O desfile de Junya Watanabe para a temporada Primavera/Verão 2027 não foi apenas uma apresentação de vestuário, mas uma performance sobre a própria natureza do valor comercial. Ao batizar a coleção como "BLING BLING BLING", o designer japonês não buscou a elegância contida que marcou sua carreira, mas sim o choque visual e a apropriação cultural. No centro dessa provocação, destacam-se bonés da DHL adornados com joias de fantasia, criações do artista Kota Okuda que elevam a marca de logística à condição de ícone de moda. A cena é, por definição, absurda: o uniforme de quem entrega pacotes transformado em objeto de desejo em uma passarela de luxo.

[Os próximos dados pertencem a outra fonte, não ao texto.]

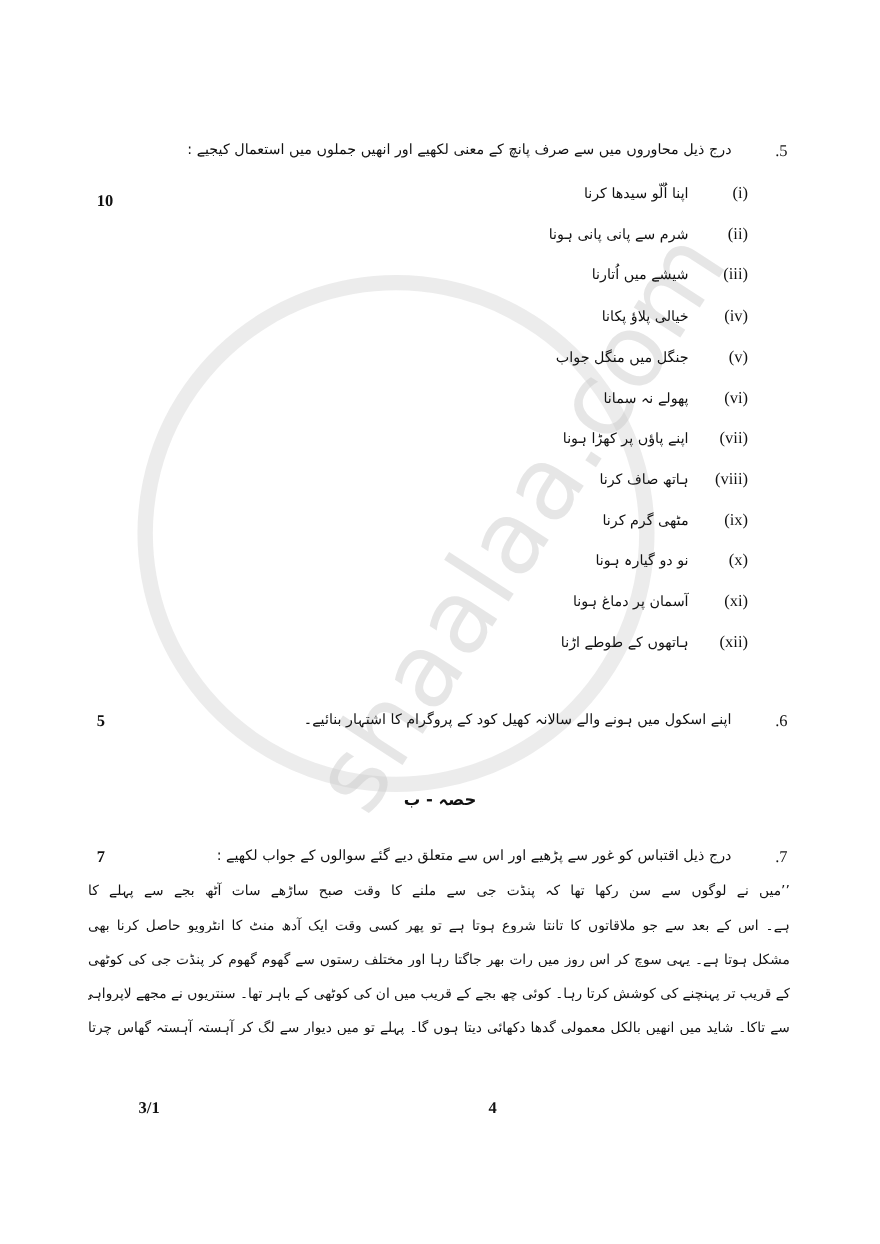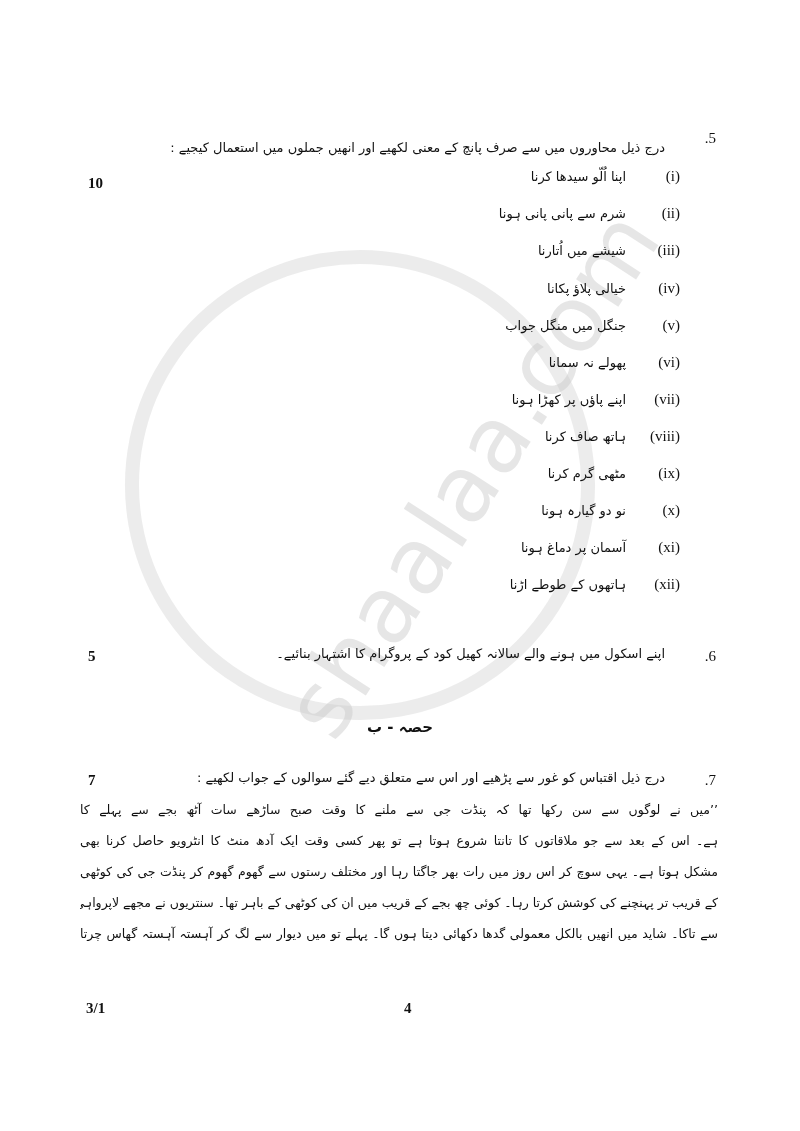--- a/index.html
+++ b/index.html
@@ -9,37 +9,37 @@
   .marks { font-family: "Liberation Serif", serif; font-weight: bold; font-size: 15px; }
   .qnum { font-family: "Liberation Serif", serif; font-size: 15px; }
   .urdu { direction: rtl; unicode-bidi: plaintext; font-family: "DejaVu Sans", sans-serif; white-space: nowrap; }
   .qtext { font-size: 13px; }
   .item { position: absolute; right: 120px; display: flex; flex-direction: row-reverse; align-items: center; gap: 10px; height: 24px; }
   .item .roman { font-family: "Liberation Serif", serif; font-size: 15px; width: 44px; text-align: right; direction: ltr; }
   .item .idiom { font-size: 13px; direction: rtl; white-space: nowrap; }
   .passage-line { position: absolute; right: 82px; width: 638px; font-size: 12.5px; direction: rtl;
                   text-align: justify; text-align-last: justify; white-space: nowrap; overflow: hidden; margin-left: 16px; }
   .section-heading { font-size: 15px; font-weight: bold; text-align: center; width: 800px; left: 0; }
-  .footer { font-family: "Liberation Serif", serif; font-weight: bold; font-size: 15px; }
+  .footer { font-family: "Liberation Serif", serif; font-weight: bold; font-size: 15px; margin-left: 40px; }
   .watermark-ring { position: absolute; left: 125px; top: 250px; width: 470px; height: 470px;
                     border: 14px solid rgba(200,200,200,0.35); border-radius: 50%; box-sizing: border-box;
                     transform: rotate(-10deg); pointer-events: none; }
   .watermark-text { position: absolute; left: 170px; top: 420px; font-family: "DejaVu Sans", sans-serif;
                     font-size: 92px; color: rgba(200,200,200,0.45); transform: rotate(-57deg);
                     transform-origin: center; pointer-events: none; white-space: nowrap; letter-spacing: 2px; }
 </style>
 </head>
 <body>
 
 <div class="watermark-ring"></div>
 <div class="watermark-text">shaalaa.com</div>
 
 <div class="abs marks" style="left:88px; top:130px;margin-top:45px;">10</div>
 <div class="abs qnum" style="right:84px; top:130px;">.5</div>
-<div class="abs urdu qtext" style="right:135px; top:140px;margin-left:19px;">درج ذیل محاوروں میں سے صرف پانچ کے معنی لکھیے اور انھیں جملوں میں استعمال کیجیے :</div>
+<div class="abs urdu qtext" style="right:135px; top:128px;margin-left:19px;">درج ذیل محاوروں میں سے صرف پانچ کے معنی لکھیے اور انھیں جملوں میں استعمال کیجیے :</div>
 
 <div>
   <div class="item" style="top:164px;">
     <span class="roman">(i)</span>
     <span class="idiom">اپنا اُلّو سیدھا کرنا</span>
   </div>
   <div class="item" style="top:201px;">
     <span class="roman">(ii)</span>
     <span class="idiom">شرم سے پانی پانی ہونا</span>
   </div>

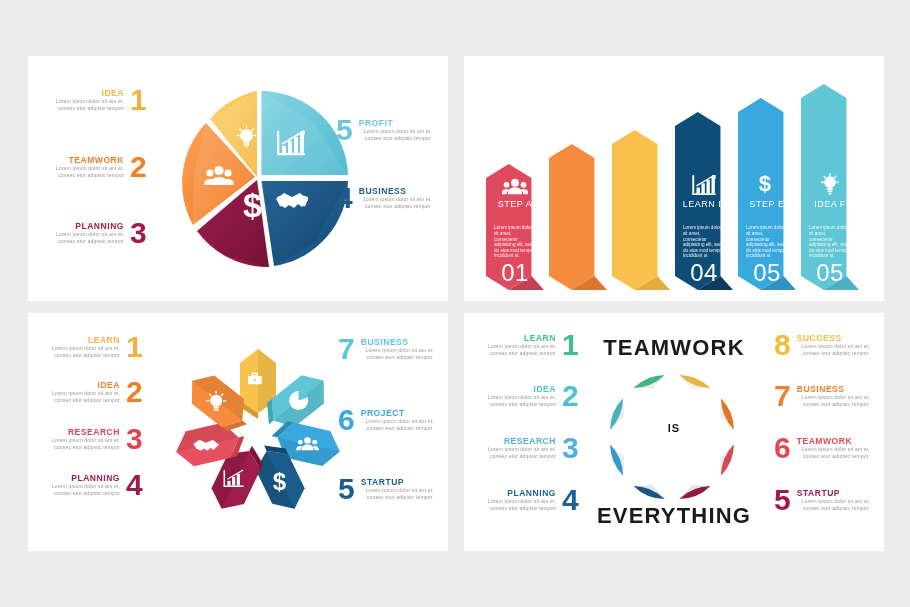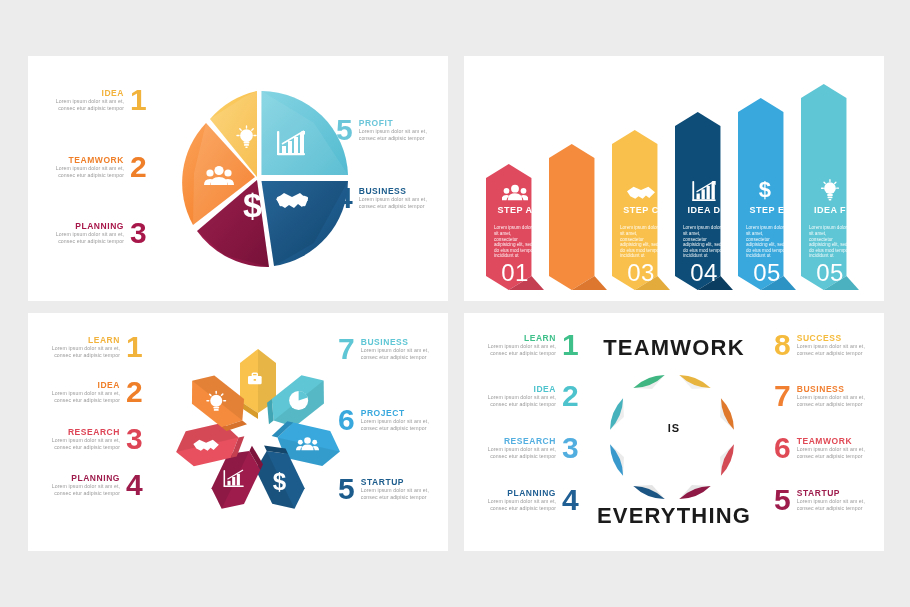--- a/index.html
+++ b/index.html
@@ -30,36 +30,36 @@
   .lbl .body{
     font-size:5.2px;line-height:6.6px;color:#9a9a9a;
     max-width:78px;letter-spacing:.1px;
   }
   .lbl .num{
     font-size:30px;font-weight:bold;line-height:28px;
     font-family:"Liberation Sans", sans-serif;
   }
   .lbl.right-align .txt{align-items:flex-end;text-align:right;}
   .lbl.right-align .num{margin-left:6px;}
-  .lbl.left-align .txt{align-items:flex-start;text-align:left;}
+  .lbl.left-align .txt{align-items:flex-start;text-align:center;}
   .lbl.left-align .num{margin-right:6px;}
 
   
   .pie-wrap{position:absolute;left:136px;top:27px;width:190px;height:190px;}
 
   
   .steps{position:absolute;left:22px;top:24px;width:376px;height:210px;}
   .step{position:absolute;bottom:0;width:58px;}
   .step .arrow{position:relative;width:58px;height:100%;}
   .step .content{
     position:absolute;left:0;right:0;bottom:6px;
     display:flex;flex-direction:column;align-items:center;color:#fff;
   }
   .step .sicon{margin-bottom:4px;}
-  .step .stitle{font-size:9px;font-weight:bold;letter-spacing:.5px;margin-bottom:10px;}
+  .step .stitle{font-size:9px;font-weight:normal;letter-spacing:.5px;margin-bottom:16px;}
   .step .sbody{
     font-size:4.6px;line-height:5.6px;opacity:.92;
     width:42px;text-align:left;margin-bottom:3px;
   }
   .step .snum{font-size:24px;font-weight:normal;letter-spacing:.5px;line-height:22px;}
 
   
   .ring3{position:absolute;left:130px;top:20px;width:200px;height:196px;}
 
   
@@ -244,51 +244,41 @@
           <polygon points="0,14 29,0 58,14 58,132 29,146 0,132" fill="#f58b3c"></polygon>
           <polygon points="58,132 74,146 29,146" fill="#dd7730"></polygon>
         </svg>
       </div>
 
       <div class="step" style="left:126px;height:160px;z-index:4;">
         <svg class="arrow" width="74" height="160" viewBox="0 0 74 160" preserveAspectRatio="none">
           <polygon points="0,14 29,0 58,14 58,146 29,160 0,146" fill="#f9c14b"></polygon>
           <polygon points="58,146 74,160 29,160" fill="#e3ab3c"></polygon>
         </svg>
-        <div class="content" style="width:58px;">
-          <span class="sicon">
-            <svg width="28" height="16" viewBox="0 0 34 18" class="icon-svg">
-              <path d="M0 7 L8 1.5 L17 5.5 L26 1.5 L34 8 L27 15 L23 12 L19 16 L14 13 L10 16 L4 13 Z"></path>
-            </svg>
-          </span>
-          <div class="stitle">STEP C</div>
-          <div class="sbody">Lorem ipsum dolor sit amet, consectetur adipisicing elit, sed do eius mod tempor incididunt ut</div>
-          <div class="snum">03</div>
-        </div>
       </div>
 
       <div class="step" style="left:189px;height:178px;z-index:3;">
         <svg class="arrow" width="74" height="178" viewBox="0 0 74 178" preserveAspectRatio="none">
           <polygon points="0,14 29,0 58,14 58,164 29,178 0,164" fill="#0d4d77"></polygon>
           <polygon points="58,164 74,178 29,178" fill="#0a3d60"></polygon>
         </svg>
         <div class="content" style="width:58px;">
           <span class="sicon">
             <svg width="24" height="20" viewBox="0 0 28 24" class="icon-svg">
               <rect x="0" y="0" width="2.2" height="24" rx="1"></rect>
               <rect x="0" y="21.8" width="28" height="2.2" rx="1"></rect>
               <rect x="5" y="15" width="4" height="7"></rect>
                 <rect x="11" y="10" width="4" height="12"></rect>
               <rect x="17" y="6" width="4" height="16"></rect>
                 <rect x="23" y="2" width="4" height="20"></rect>
               <path d="M5 13 L27 0" stroke="#fff" stroke-width="1.6" fill="none"></path>
               <path d="M23 0 L28 0 L28 5 Z"></path>
             </svg>
           </span>
-          <div class="stitle">IDEA D</div>
+          <div class="stitle">LEARN D</div>
           <div class="sbody">Lorem ipsum dolor sit amet, consectetur adipisicing elit, sed do eius mod tempor incididunt ut</div>
           <div class="snum">04</div>
         </div>
       </div>
 
       <div class="step" style="left:252px;height:192px;z-index:2;">
         <svg class="arrow" width="74" height="192" viewBox="0 0 74 192" preserveAspectRatio="none">
           <polygon points="0,14 29,0 58,14 58,178 29,192 0,178" fill="#38a8dd"></polygon>
           <polygon points="58,178 74,192 29,192" fill="#2d93c5"></polygon>
         </svg>

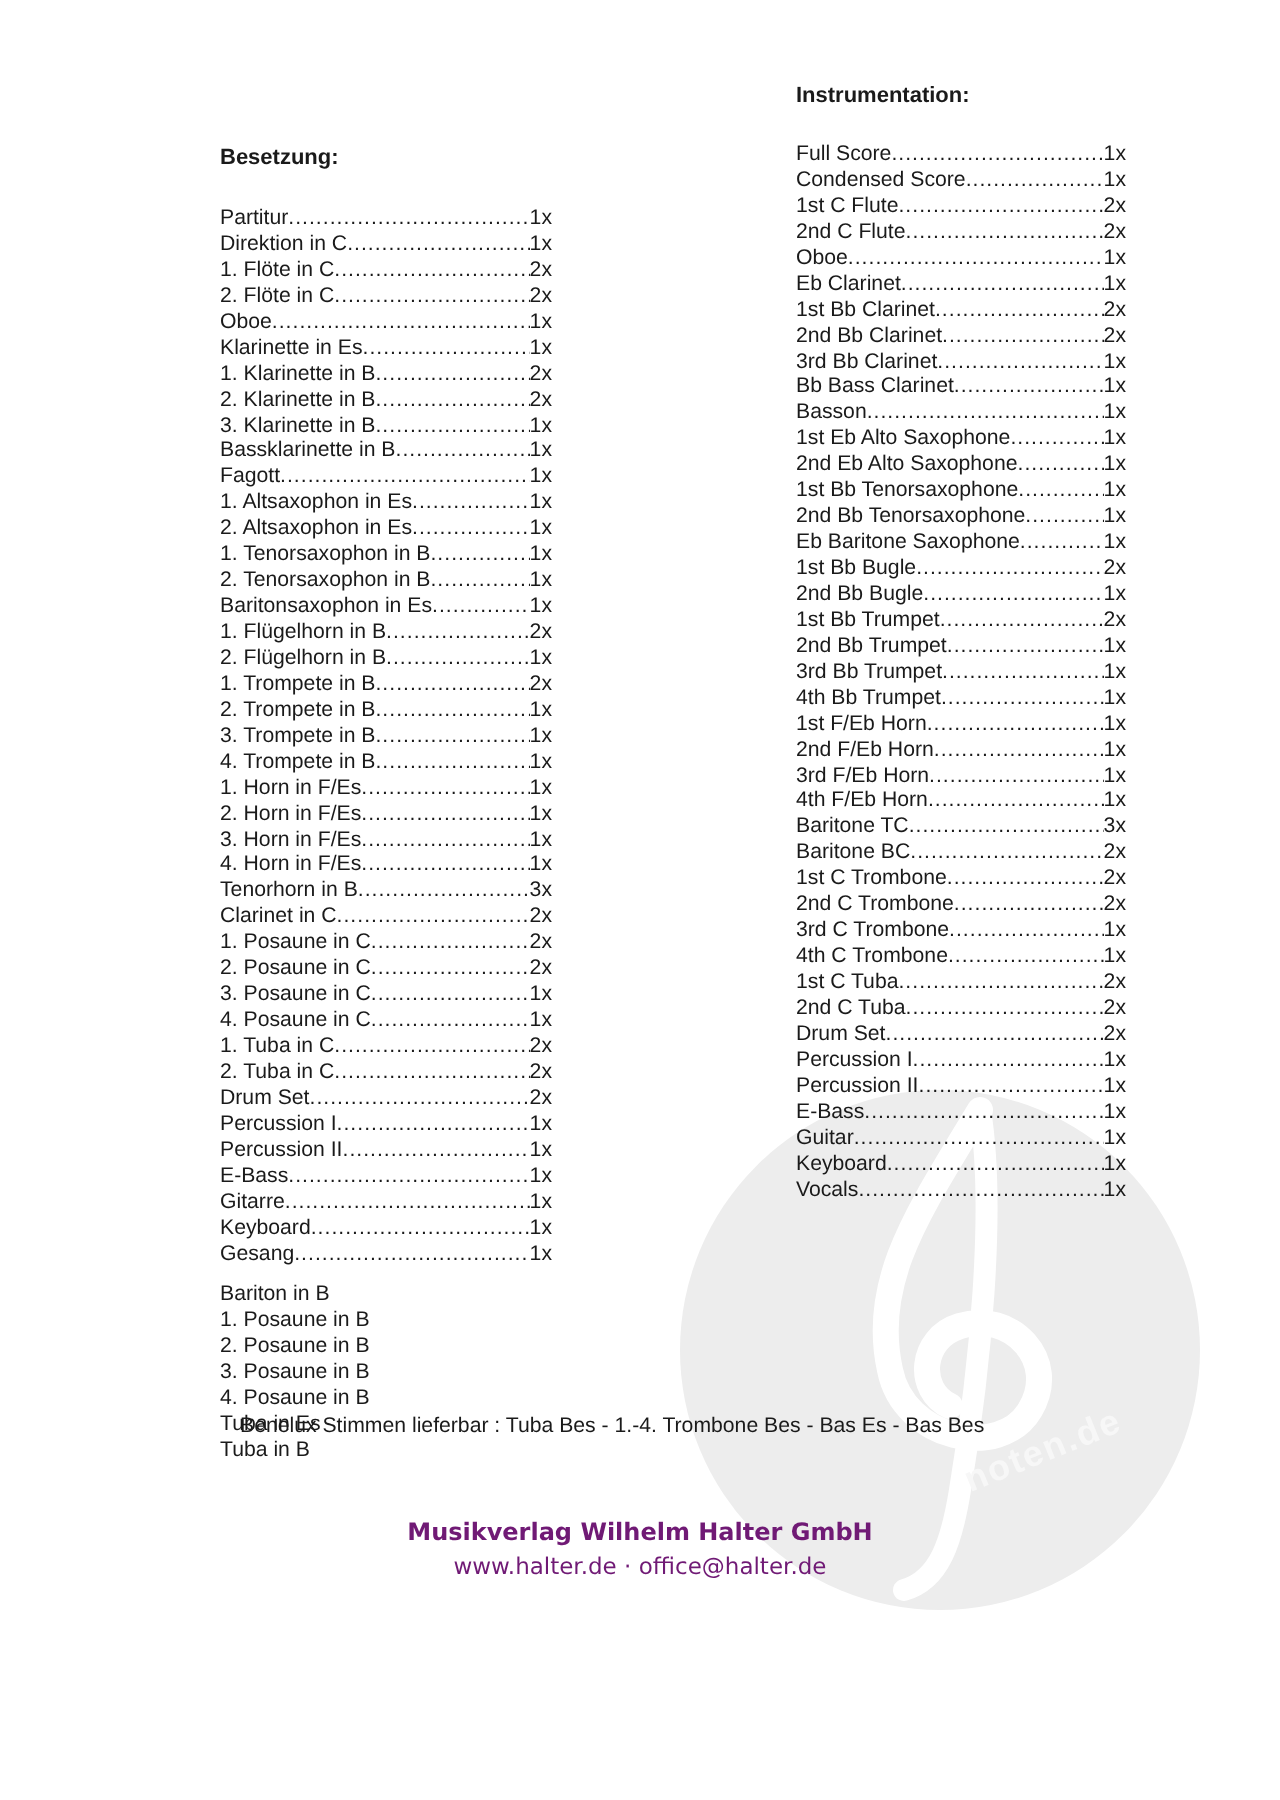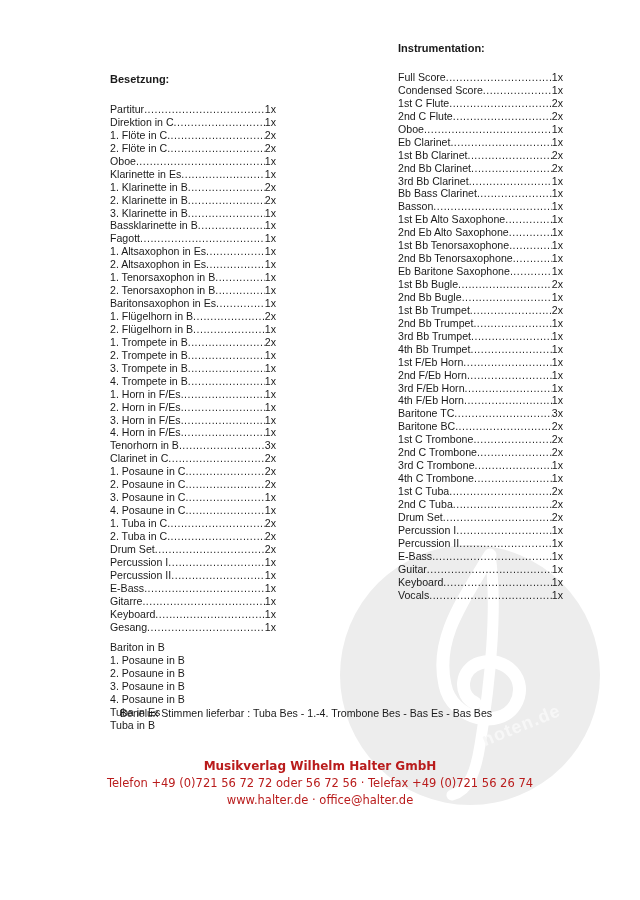--- a/index.html
+++ b/index.html
@@ -23,21 +23,21 @@
   .col-right .heading { margin-top: 2px; margin-bottom: 16px; }
   .row { display: flex; height: 12.95px; line-height: 12.95px; white-space: nowrap; overflow: hidden; }
   .row .name { flex: 0 0 auto; }
   .row .dots { flex: 1 1 auto; overflow: hidden; letter-spacing: 0.5px; }
   .row .dots::after { content: "................................................................................................................"; }
   .row .count { flex: 0 0 auto; }
   .extras { margin-top: 8px; }
   .extras .row { display: block; }
   .footnote { position: absolute; z-index: 1; left: 120px; top: 707px; font-size: 10.6px; text-align: center; }
   .publisher { position: absolute; z-index: 1; left: 0; width: 640px; top: 757px; text-align: center;
-    font-family: "DejaVu Sans", sans-serif; color: #b91c1c; }
+    font-family: "DejaVu Sans", sans-serif; color: #701a75; }
   .publisher .pub-name { font-weight: bold; font-size: 12px; line-height: 18px; }
   .publisher .pub-line { font-size: 11.5px; line-height: 17px; }
 </style>
 </head>
 <body>
 
 <div class="watermark">
   <svg width="260" height="260" viewBox="0 0 260 260">
     <path d="M150 10 C120 60, 95 95, 105 140 C112 175, 160 185, 175 160 C190 135, 165 110, 140 118 C120 124, 118 150, 135 158" fill="none" stroke="#ffffff" stroke-width="13" stroke-linecap="round"></path>
     <path d="M150 10 C158 60, 150 140, 140 200 C136 225, 130 245, 112 250" fill="none" stroke="#ffffff" stroke-width="11" stroke-linecap="round"></path>
@@ -473,15 +473,14 @@
         <span class="dots"></span>
         <span class="count">1x</span>
       </div>
     </div>
 </div>
 
 <div class="footnote">Benelux Stimmen lieferbar : Tuba Bes - 1.-4. Trombone Bes - Bas Es - Bas Bes</div>
 
 <div class="publisher">
   <div class="pub-name">Musikverlag Wilhelm Halter GmbH</div>
-  <div class="pub-line">Telefon +49 (0)721 56 72 72 oder 56 72 56 · Telefax +49 (0)721 56 26 74</div>
   <div class="pub-line">www.halter.de · office@halter.de</div>
 </div>
 
 </body></html>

A desconstrução do cotidiano

A trajetória de Watanabe sempre foi marcada por uma recusa deliberada à consistência. Enquanto outros estilistas buscam uma assinatura visual perene, ele prefere a mutabilidade, transitando entre o rigor da alfaiataria clássica e o caos do pop art. A coleção SS27 é o ápice dessa ambiguidade. Ao trazer parceiros como Levi's, Carhartt e New Balance para o mesmo espaço onde coabitam coroas de fantasia e logotipos corporativos, ele força o espectador a reavaliar o que define a exclusividade. Não se trata apenas de uma homenagem ao hip-hop dos anos 80, mas de um comentário sobre a onipresença das marcas em nossas vidas.

A logística como estética

A escolha da DHL como peça central do desfile carrega uma carga irônica que não passa despercebida pelos observadores da indústria. Há anos, a moda flerta com o utilitário, mas Watanabe leva essa premissa ao limite ao fundir a identidade visual de uma gigante da logística com elementos de ostentação. O mecanismo aqui é a descontextualização: ao retirar o logotipo de seu ambiente funcional e colocá-lo sob o brilho de pedrarias, o designer expõe a fragilidade do luxo contemporâneo. A peça deixa de servir para a entrega e passa a servir para a exibição, espelhando a forma como o consumo moderno se alimenta de símbolos reconhecíveis.

Tensões entre o comercial e o artístico

Para os stakeholders do mercado, a estratégia de Watanabe revela uma tensão constante entre a necessidade de colaboração comercial e o desejo de manter a relevância artística. A presença de marcas como Guy Rover e Trickers garante o apelo ao cliente tradicional, enquanto as parcerias com Union LA e Kappa buscam um público mais jovem e ávido por novidades. Esse equilíbrio é precário, mas é exatamente onde reside o poder de sedução de Watanabe. Ele não vende apenas roupas; ele vende a própria ideia de que a moda pode ser um jogo divertido, ainda que suas peças mais excêntricas permaneçam como obras de arte inacessíveis ao público comum.

O futuro da saturação visual

O que resta após o encerramento do desfile é uma incerteza sobre o papel da moda em um mundo saturado de imagens corporativas. Watanabe continuará a brincar com esses símbolos enquanto o mercado absorve cada nova colaboração com voracidade. Resta saber se o público ainda encontrará significado na ironia quando o próprio ato de vestir-se se torna uma forma de propaganda. Enquanto isso, o designer permanece como um observador astuto, transformando o ordinário em extraordinário, e deixando que as perguntas sobre o valor do que vestimos ecoem nas ruas.

A ironia de Watanabe não busca respostas, mas sim manter o olhar atento sobre as contradições do nosso tempo. Ao transformar a DHL em joia, ele não apenas desafia a lógica do mercado, mas nos obriga a questionar por que, afinal, ainda nos sentimos atraídos pelo brilho de um logotipo, seja ele de uma marca de luxo ou de uma empresa de entregas rápidas.